The dataset is a collection of analogical reasoning task pairs prepared by O. Gungor, and E. Yildiz. It contains 4 sets of pairs with different types of affixes, and word vectors obtained by skip-gram algorithm in their studies. GitHub Repository of the dataset and the paper can be found by given links.
The pairs contains two words with their simple versions followed by affixed states. This dataset contains 4 subsets obtained by different pairings according to their affixes.
File name | Description | Number of pairs |
---|---|---|
noun_inflection_quads.txt | Pairs of nouns with inflections | 15133 |
verb_inflection_quads.txt | Pairs of verbs with inflections | 14231 |
derivation_quads.txt | Pairs of words with derivational affixes | 4836 |
both_inflection_derivation.quads.txt | Pairs of words with both inflectional and derivational affixes | 303 |
Sample pairs that take inflection:
konu konuları yer yerleri
konu konuları gün günleri
konu konuları ülke ülkeleri
konu konuları devlet devletleri
konu konuları iş işleri
konu konuları hak hakları
The dataset is motivated by the desire to advance the word vector representations in the Turkish language to be used in many areas of NLP.

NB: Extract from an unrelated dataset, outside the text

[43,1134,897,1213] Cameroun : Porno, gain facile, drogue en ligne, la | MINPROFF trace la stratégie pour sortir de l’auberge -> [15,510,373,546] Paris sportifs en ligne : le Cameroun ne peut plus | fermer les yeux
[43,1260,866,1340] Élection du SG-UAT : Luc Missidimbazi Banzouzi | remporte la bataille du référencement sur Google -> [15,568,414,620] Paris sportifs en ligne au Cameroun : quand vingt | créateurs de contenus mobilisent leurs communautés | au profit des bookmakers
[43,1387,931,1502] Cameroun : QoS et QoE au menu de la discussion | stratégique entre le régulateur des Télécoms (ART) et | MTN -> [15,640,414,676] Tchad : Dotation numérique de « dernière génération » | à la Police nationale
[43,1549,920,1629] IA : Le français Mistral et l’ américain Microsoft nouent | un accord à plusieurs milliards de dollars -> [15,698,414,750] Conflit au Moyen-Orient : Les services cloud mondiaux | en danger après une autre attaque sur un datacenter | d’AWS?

The word vectors are obtained from another dataset created by Yildiz et al. by using skip-gram algorithm. The test pairs are obtained from the dataset by D. Yuret and F. Ture, by using several steps explained with details in the original paper.
Annotation procedure contains 4 steps.
- 60.745 morpholigcal tagging obtained from the morphological disambiguity dataset by D. Yuret and F. Ture.
- Taggings are seperated into 3 groups by words with only inflection, only derivation, and both affixes.
- 25 nouns and 25 words are randomly selected from commonly used Turkish words.
- The analysis of these words was found and was used to obtain superficial words from the morphological analyzes produced as a result of the above steps.
This dataset is part of an effort to advance word representations to be used in Turkish NLP studies. For agglutinative languages such as Turkish, word representations are important to represent morphological and semantical relations between words. Despite the limited studies of this subject in the Turkish language compared to English, this dataset can be used in future researches to advance word representations in the Turkish language.
This documentation is written based on the dataset version with commitment with id 9e14852.
Published by Onur Gungor and Eray Yildiz.
Please cite the following paper if you found this dataset useful:
Onur Gungor, Eray Yildiz, "Linguistic Features in Turkish Word Representations - Türkçe Sözcük Temsillerinde Dilbilimsel Özellikler", 2017 25th Signal Processing and Communications Applications Conference (SIU), Antalya, 2017.
@INPROCEEDINGS{7960223,
author={Güngör, Onur and Yıldız, Eray},
booktitle={2017 25th Signal Processing and Communications Applications Conference (SIU)},
title={Linguistic features in Turkish word representations},
year={2017},
volume={},
number={},
pages={1-4},
doi={10.1109/SIU.2017.7960223}}